SOX, the Sarbanes–Oxley Act requires businesses to assess various kinds of risk. ERP systems contain the transactions of all kinds that yield that business’ financial statements. While the SOX Act suggests a top-down approach to controls, our audit might look from the bottom up beginning with individual transactions to assess risk. Are there appropriate controls over the transaction and who is allowed to enter that transaction? Is the ERP configuration designed to lead a person toward the optimal choice as transactions are required?

System audit

We can look at an ERP audit from a systems perspective too. Do we have the right hardware and network to best support our use of ERP? Are any users suffering slow processing because their computer is obsolete or improperly set up? Is our wireless network consistently available in the back corner of the warehouse? What is our actual downtime related to server or cloud access compared to our standards? Are those downtime standards appropriate for our business?

Security audit

Security is extremely important and an ERP audit based on security will find areas for improvement. Begin with examining which users have access to system data and the limits set. Financial records should generally belong to the accounting department. Engineers might own part numbers and bills of material. Other users can view engineering records but not have the ability to make changes. You might find that a warehouse clerk needs to update the approved warehouse for a part but write access is only available to engineering. The easy solution is to open up access to that warehouse clerk while establishing some control to ensure to misbehavior is allowed. We also could develop screen personalization, a simple form of customization where that clerk can update only the fields they need but can only view other fields.

Mobile access to ERP data is necessary today when users need to use their smartphone to remotely perform their jobs. The same mobile access opens the ERP system to the outside perhaps bypassing the firewall designed to protect ERP data.

How well is the ERP protected from industrial espionage? Can anyone copy data such as customer and supplier lists? This month, in December 2018, Intel sued a former engineer who is accused of stealing plans for a new product by copying information into a thumb drive before leaving to take a new job.

Waste audit

Lean-thinking businesses will use their audit to search for waste in their ERP. Taiichi Ohno of Toyota first defined seven wastes to eliminate. Every one of those wastes is connected to ERP.

Overproduction means making a product before it is needed. ERP configurations are rules we set to govern how ERP helps us make decisions. Check that we have not set minimum order quantity levels that produce overproduction. Look within ERP too. We could be overproducing data that does not add value through incorrect types of transactions.

Waiting is the second waste. Certainly, we do not want inventory waiting; it should continue movement adding value until it is ready for our customer to use. How about users waiting for system access? Whether the cause is inadequate infrastructure to too few licenses for our ERP system, waiting is a waste.

Transporting a product for further processing does not add value. Are there situations where we still use the old “sneakernet” where someone walks to the next room to complete a transaction? This, too, is a waste to be found and fixed.

Look for inappropriate processing in our ERP through an audit. Do we require management approval for transactions that can be made correctly by a trained user? Have we built workflows, combining a series of individual transactions into a single, controlled, flow?
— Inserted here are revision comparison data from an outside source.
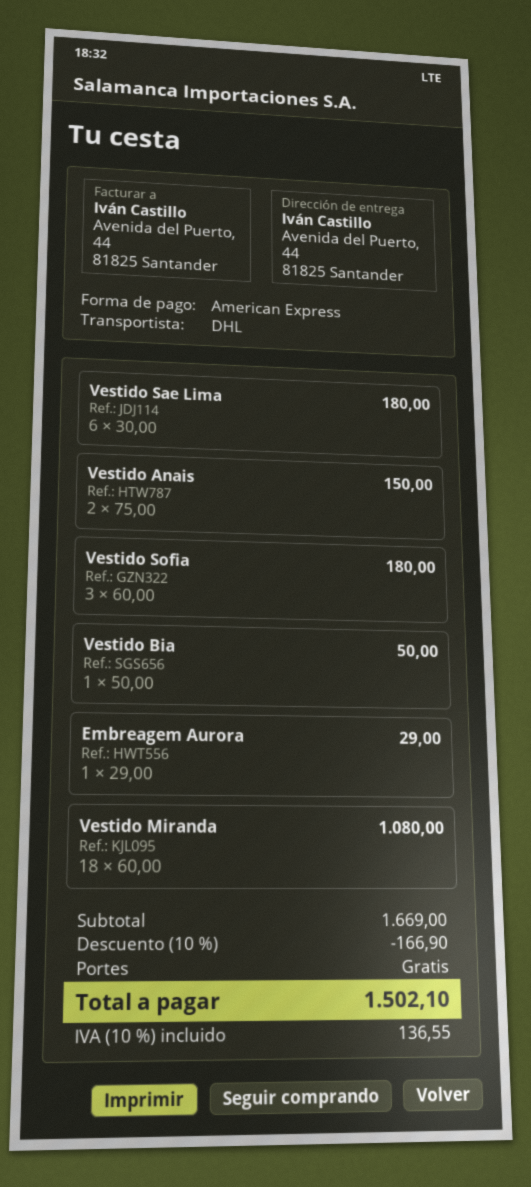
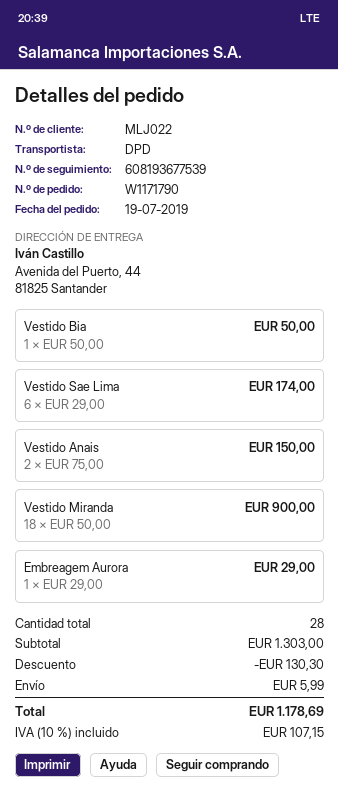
shipping method: DHL -> DPD
Vestido Sae Lima: 6 x 30.00 = 180.00 -> 6 x 29.00 = 174.00
Vestido Sofia: 3 x 60.00 = 180.00 -> none
Vestido Miranda: 18 x 60.00 = 1080.00 -> 18 x 50.00 = 900.00
subtotal: 1669.00 -> 1303.00
discount: 166.90 -> 130.30
shipping: 0.00 -> 5.99
tax: 10% = 136.55 -> 10% = 107.15
total: 1502.10 -> 1178.69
Unnecessary inventory of products is an obvious waste. An ERP audit can spot unnecessary inventories of other types. One transaction inventory is where we use batch processes to post transactions at set intervals. Downstream work might be delayed or even a downstream user forced into a sub-optimal choice through lack of information.

Excess motion can be a defect in the ERP system. Have we limited computer access in production areas causing shop floor workers to stop work and move to where the terminal is to enter their transactions? When they arrive, do they need to remove gloves and other personal protection equipment or is our system ready to use with touch screens and measuring tools linked to the ERP through USB connections?

Defects are a waste that includes ERP transactions and data as well as the inventory of products. An audit will find those defects. We can now use Pareto analysis to identify those defects that cause the most problems and occur the most frequently.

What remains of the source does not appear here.